1. What’s the weirdest, oldest, ugliest garment you own? When do you wear it? Who nags you about it?

2. Has anyone ever thrown a surprise party for you? What lies did they have to tell to get you there unawares?

3. Why does Ahab want the vineyard (verses 1 – 3)? As king, why doesn’t he just confiscate it (see Deuteronomy 17:18 – 20)?

4. Why does Naboth refuse his king this request (see Leviticus 25:23 – 28; Numbers 36:7)? Would you have refused the king?
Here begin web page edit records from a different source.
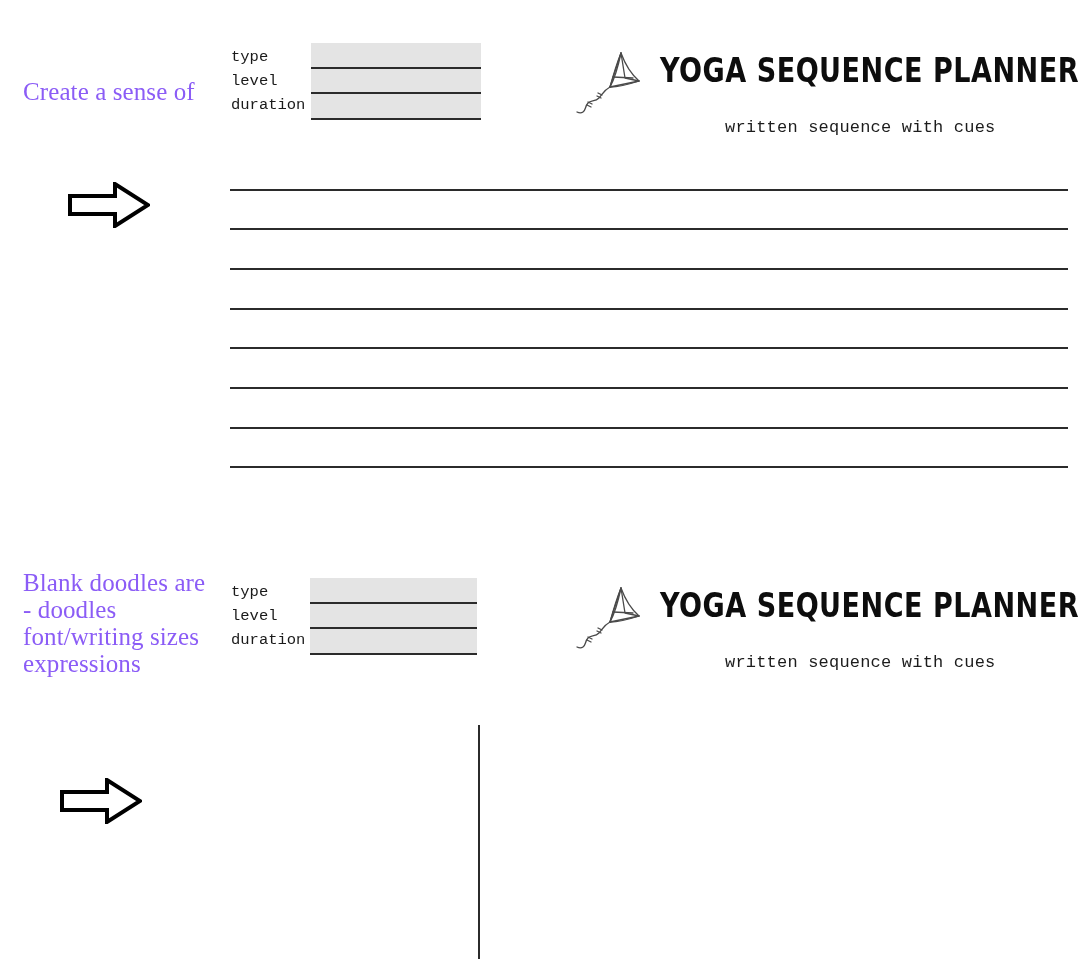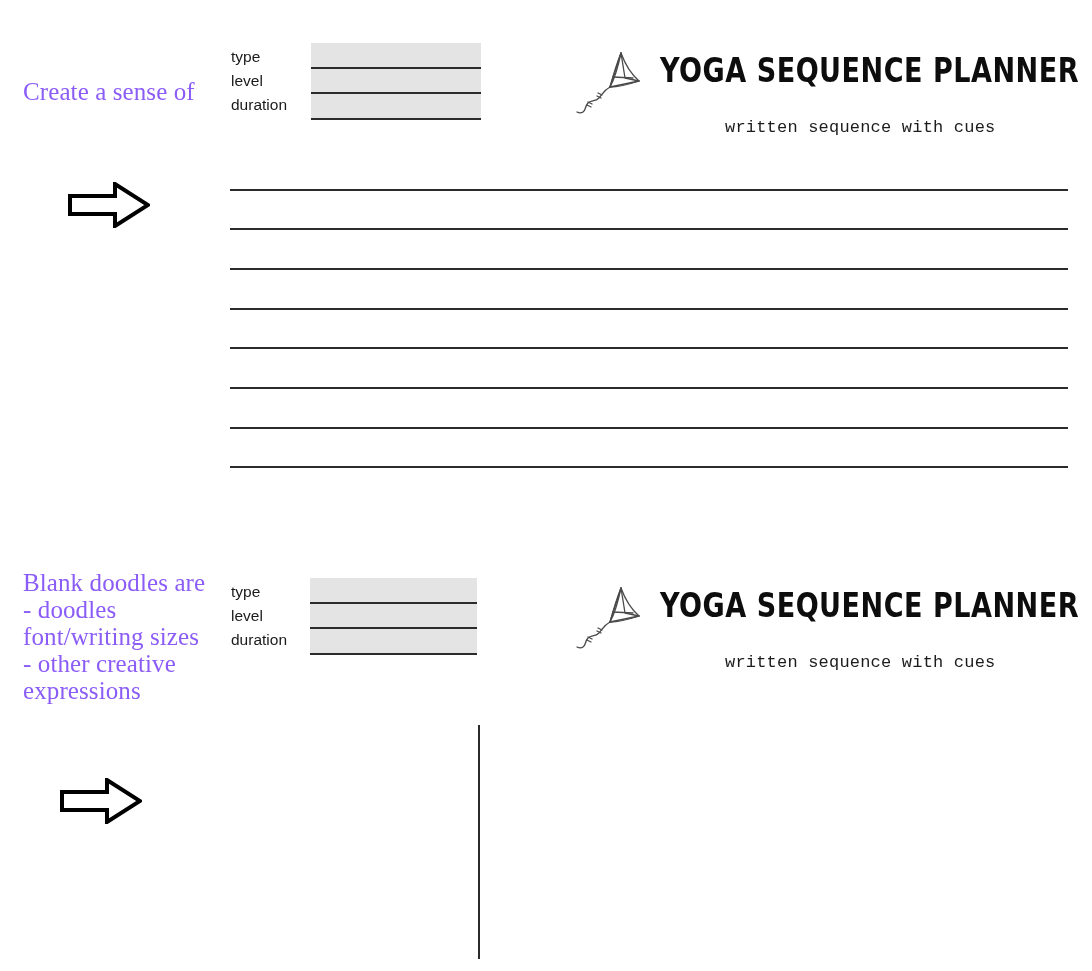--- a/index.html
+++ b/index.html
@@ -34,21 +34,21 @@
   
   .arrow { position: absolute; }
   .arrow svg { display: block; }
 
   
   .formgroup { position: absolute; }
   .form-labels {
     position: absolute;
     left: 0;
     top: 0;
-    font-family: Liberation Sans, sans-serif;
+    font-family: Liberation Mono, monospace;
     font-size: 15.5px;
     color: #1a1a1a;
     line-height: 24.2px;
     text-align: left;
     white-space: nowrap;
   }
   .form-labels div { height: 24.2px; }
   .form-fields {
     position: absolute;
     background: #E4E4E4;
@@ -158,21 +158,20 @@
     <div class="rule" style="top:466px; width:838px;"></div>
   </div>
 </div>
 
 <div class="block">
 
   <div class="annot annot-2">
     <div>Blank doodles are</div>
     <div>- doodles</div>
     <div>font/writing sizes</div>
-    <div>- other creative</div>
     <div>expressions</div>
   </div>
 
   <div class="arrow" style="left:60px; top:778px;">
     <svg width="82" height="46" viewBox="0 0 82 46">
       <path d="M2 14 L47 14 L47 2 L80 23 L47 44 L47 32 L2 32 Z" fill="#ffffff" stroke="#000000" stroke-width="4" stroke-linejoin="miter"></path>
     </svg>
   </div>
 
   <div class="formgroup" style="left:231px; top:580px;">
5. What does Ahab’s reaction reveal about him (verse 4)? What other examples of pouting have you seen in Ahab? What tends to cheer him up?

6. What does Jezebel’s solution reveal about her and her relationship with her husband (verses 8 – 10)? Is she an effective king’s wife? A woman to be respected? Feared? Married?

7. What kind of governors are the elders? How seriously do they view capital punishment (verses 11 – 13)? Is it fair to try a capital crime on the testimony of two witnesses (see Leviticus 24:13 – 16)? Without cross-examination? No lawyers?

8. What does Jezebel’s scheme reveal about courts and justice? If the courts are so corrupt, isn’t Naboth foolish to think he could keep the vineyard? Naive?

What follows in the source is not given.